What the exercise asks:
Excerpt from the entries below: please repeat exactly the lines from the one containing "row order: Timeslot" through the last one, both ends included, with no pictures.

Data supplied:
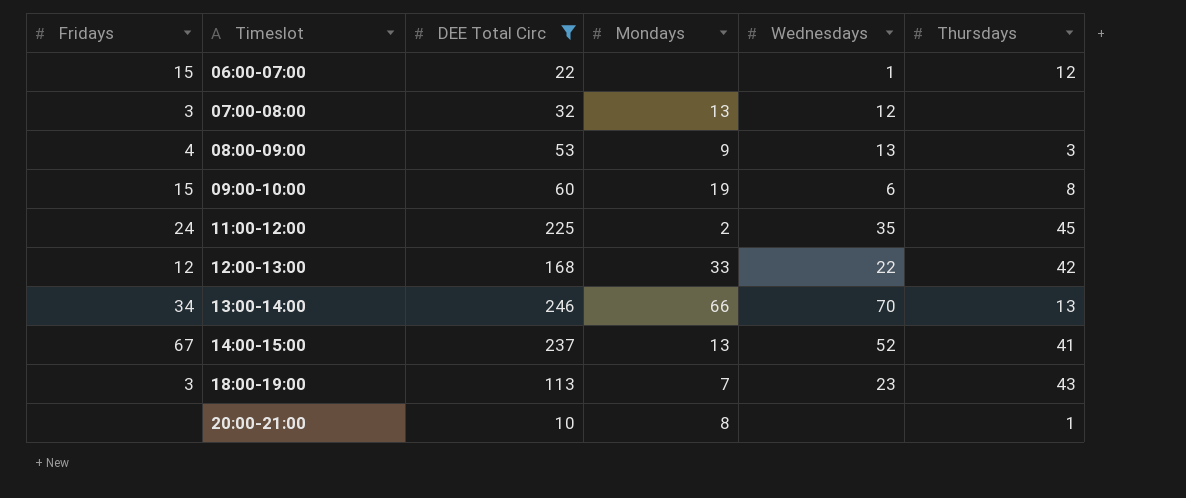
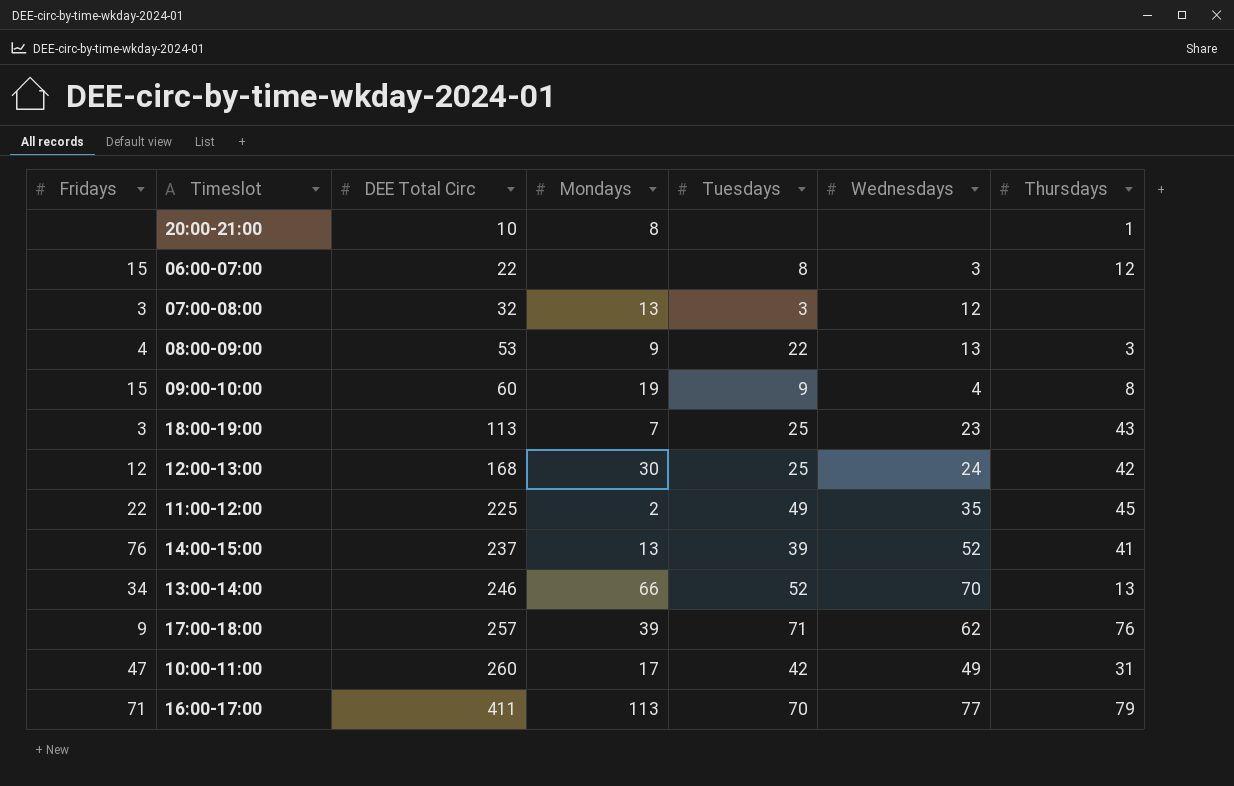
filter: DEE Total Circ <= 246 -> none
row order: Timeslot ascending -> DEE Total Circ ascending
column Tuesdays | position: none -> 5
06:00-07:00 | Wednesdays: 1 -> 3
09:00-10:00 | Wednesdays: 6 -> 4
12:00-13:00 | Mondays: 33 -> 30
12:00-13:00 | Wednesdays: 22 -> 24
11:00-12:00 | Fridays: 24 -> 22
14:00-15:00 | Fridays: 67 -> 76

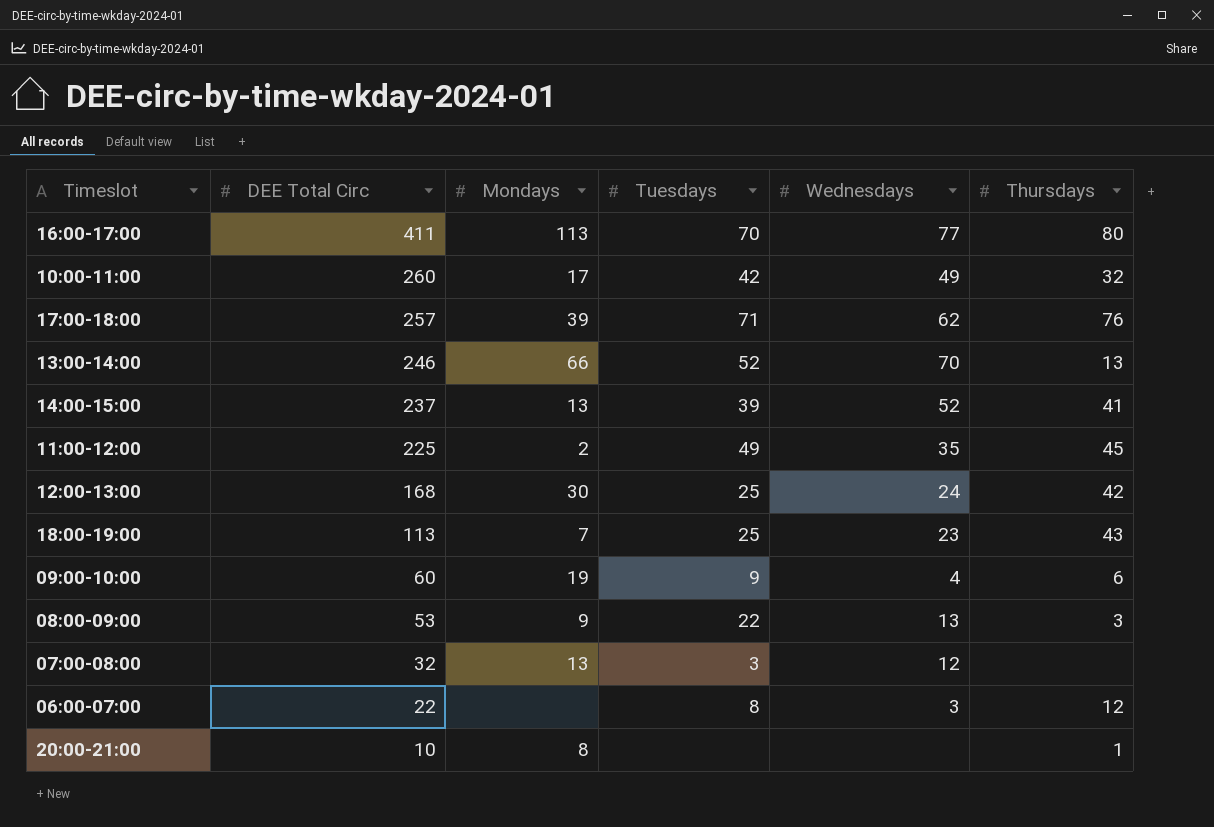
row order: DEE Total Circ ascending -> DEE Total Circ descending
column Fridays | position: 1 -> none
16:00-17:00 | Thursdays: 79 -> 80
10:00-11:00 | Thursdays: 31 -> 32
09:00-10:00 | Thursdays: 8 -> 6

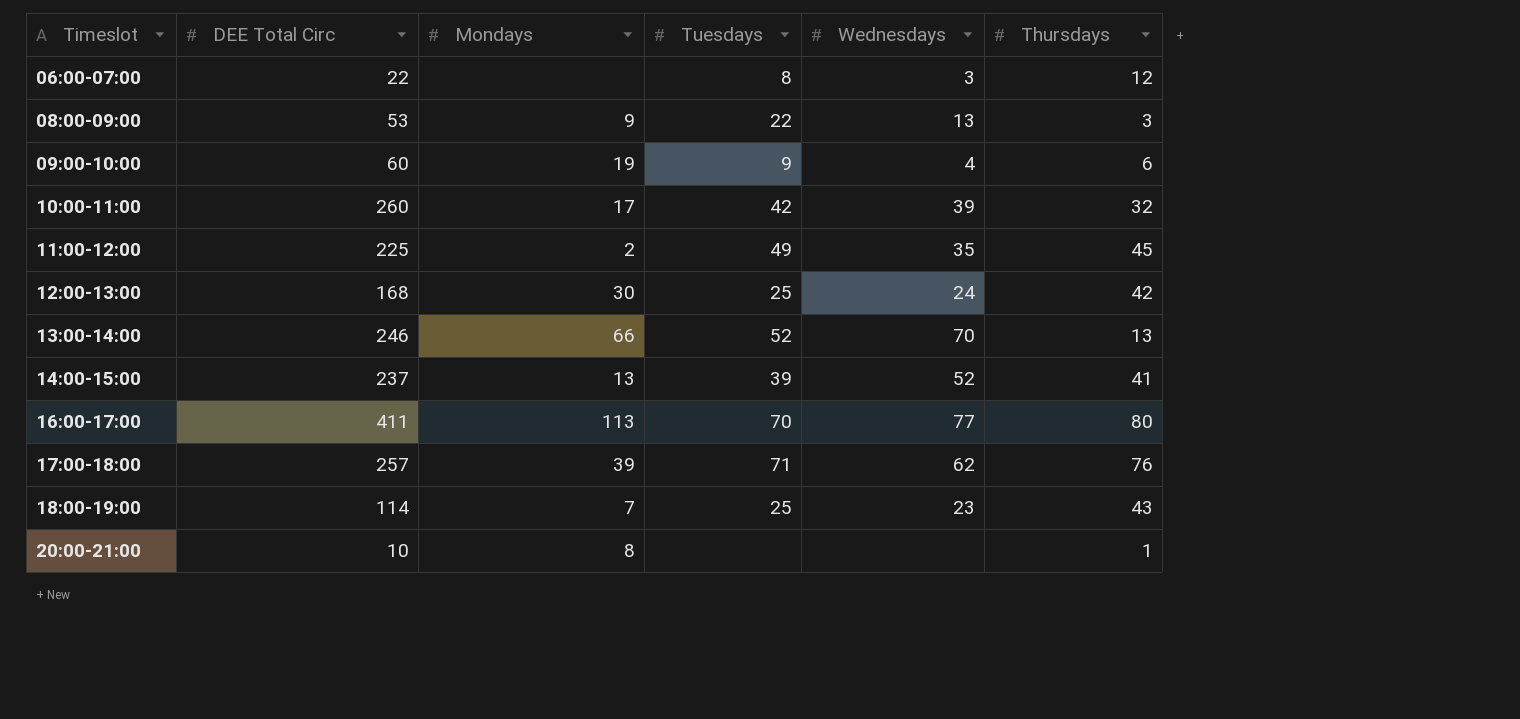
row order: DEE Total Circ descending -> Timeslot ascending
row 07:00-08:00: 32 | 13 | 3 | 12 | none -> none
10:00-11:00 | Wednesdays: 49 -> 39
18:00-19:00 | DEE Total Circ: 113 -> 114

Response to this exercise:
row order: Timeslot ascending -> DEE Total Circ ascending
column Tuesdays | position: none -> 5
06:00-07:00 | Wednesdays: 1 -> 3
09:00-10:00 | Wednesdays: 6 -> 4
12:00-13:00 | Mondays: 33 -> 30
12:00-13:00 | Wednesdays: 22 -> 24
11:00-12:00 | Fridays: 24 -> 22
14:00-15:00 | Fridays: 67 -> 76

row order: DEE Total Circ ascending -> DEE Total Circ descending
column Fridays | position: 1 -> none
16:00-17:00 | Thursdays: 79 -> 80
10:00-11:00 | Thursdays: 31 -> 32
09:00-10:00 | Thursdays: 8 -> 6

row order: DEE Total Circ descending -> Timeslot ascending
row 07:00-08:00: 32 | 13 | 3 | 12 | none -> none
10:00-11:00 | Wednesdays: 49 -> 39
18:00-19:00 | DEE Total Circ: 113 -> 114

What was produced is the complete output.